▼▼▼

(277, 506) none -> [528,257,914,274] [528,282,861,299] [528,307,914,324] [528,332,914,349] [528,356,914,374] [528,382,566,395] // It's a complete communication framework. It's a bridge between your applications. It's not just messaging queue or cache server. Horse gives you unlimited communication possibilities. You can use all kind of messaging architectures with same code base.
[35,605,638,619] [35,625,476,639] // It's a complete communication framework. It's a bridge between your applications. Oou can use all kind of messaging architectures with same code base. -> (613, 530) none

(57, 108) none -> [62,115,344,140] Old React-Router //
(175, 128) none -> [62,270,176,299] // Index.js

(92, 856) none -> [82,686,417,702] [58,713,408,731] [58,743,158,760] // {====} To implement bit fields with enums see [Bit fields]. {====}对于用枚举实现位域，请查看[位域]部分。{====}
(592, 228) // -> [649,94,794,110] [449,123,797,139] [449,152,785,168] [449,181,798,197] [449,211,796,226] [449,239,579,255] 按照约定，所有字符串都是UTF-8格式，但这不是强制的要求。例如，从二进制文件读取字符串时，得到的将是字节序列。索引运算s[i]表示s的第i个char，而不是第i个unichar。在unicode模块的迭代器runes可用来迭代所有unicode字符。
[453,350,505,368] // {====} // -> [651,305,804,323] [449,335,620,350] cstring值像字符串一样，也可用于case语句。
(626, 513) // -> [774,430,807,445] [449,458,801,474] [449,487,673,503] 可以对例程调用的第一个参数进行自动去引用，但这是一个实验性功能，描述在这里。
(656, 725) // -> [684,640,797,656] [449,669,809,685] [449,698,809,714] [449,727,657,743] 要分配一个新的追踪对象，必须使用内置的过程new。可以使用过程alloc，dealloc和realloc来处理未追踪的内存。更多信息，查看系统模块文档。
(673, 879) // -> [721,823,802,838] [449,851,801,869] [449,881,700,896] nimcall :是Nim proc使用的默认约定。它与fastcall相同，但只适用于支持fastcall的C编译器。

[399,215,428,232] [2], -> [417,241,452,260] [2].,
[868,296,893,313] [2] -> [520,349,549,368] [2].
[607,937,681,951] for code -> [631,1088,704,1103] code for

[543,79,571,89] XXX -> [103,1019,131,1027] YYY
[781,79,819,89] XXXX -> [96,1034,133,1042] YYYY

▲▲▲

Assignment: An identical copy of the preceding records should be returned.

Task answer:
(277, 506) none -> [528,257,914,274] [528,282,861,299] [528,307,914,324] [528,332,914,349] [528,356,914,374] [528,382,566,395] // It's a complete communication framework. It's a bridge between your applications. It's not just messaging queue or cache server. Horse gives you unlimited communication possibilities. You can use all kind of messaging architectures with same code base.
[35,605,638,619] [35,625,476,639] // It's a complete communication framework. It's a bridge between your applications. Oou can use all kind of messaging architectures with same code base. -> (613, 530) none

(57, 108) none -> [62,115,344,140] Old React-Router //
(175, 128) none -> [62,270,176,299] // Index.js

(92, 856) none -> [82,686,417,702] [58,713,408,731] [58,743,158,760] // {====} To implement bit fields with enums see [Bit fields]. {====}对于用枚举实现位域，请查看[位域]部分。{====}
(592, 228) // -> [649,94,794,110] [449,123,797,139] [449,152,785,168] [449,181,798,197] [449,211,796,226] [449,239,579,255] 按照约定，所有字符串都是UTF-8格式，但这不是强制的要求。例如，从二进制文件读取字符串时，得到的将是字节序列。索引运算s[i]表示s的第i个char，而不是第i个unichar。在unicode模块的迭代器runes可用来迭代所有unicode字符。
[453,350,505,368] // {====} // -> [651,305,804,323] [449,335,620,350] cstring值像字符串一样，也可用于case语句。
(626, 513) // -> [774,430,807,445] [449,458,801,474] [449,487,673,503] 可以对例程调用的第一个参数进行自动去引用，但这是一个实验性功能，描述在这里。
(656, 725) // -> [684,640,797,656] [449,669,809,685] [449,698,809,714] [449,727,657,743] 要分配一个新的追踪对象，必须使用内置的过程new。可以使用过程alloc，dealloc和realloc来处理未追踪的内存。更多信息，查看系统模块文档。
(673, 879) // -> [721,823,802,838] [449,851,801,869] [449,881,700,896] nimcall :是Nim proc使用的默认约定。它与fastcall相同，但只适用于支持fastcall的C编译器。

[399,215,428,232] [2], -> [417,241,452,260] [2].,
[868,296,893,313] [2] -> [520,349,549,368] [2].
[607,937,681,951] for code -> [631,1088,704,1103] code for

[543,79,571,89] XXX -> [103,1019,131,1027] YYY
[781,79,819,89] XXXX -> [96,1034,133,1042] YYYY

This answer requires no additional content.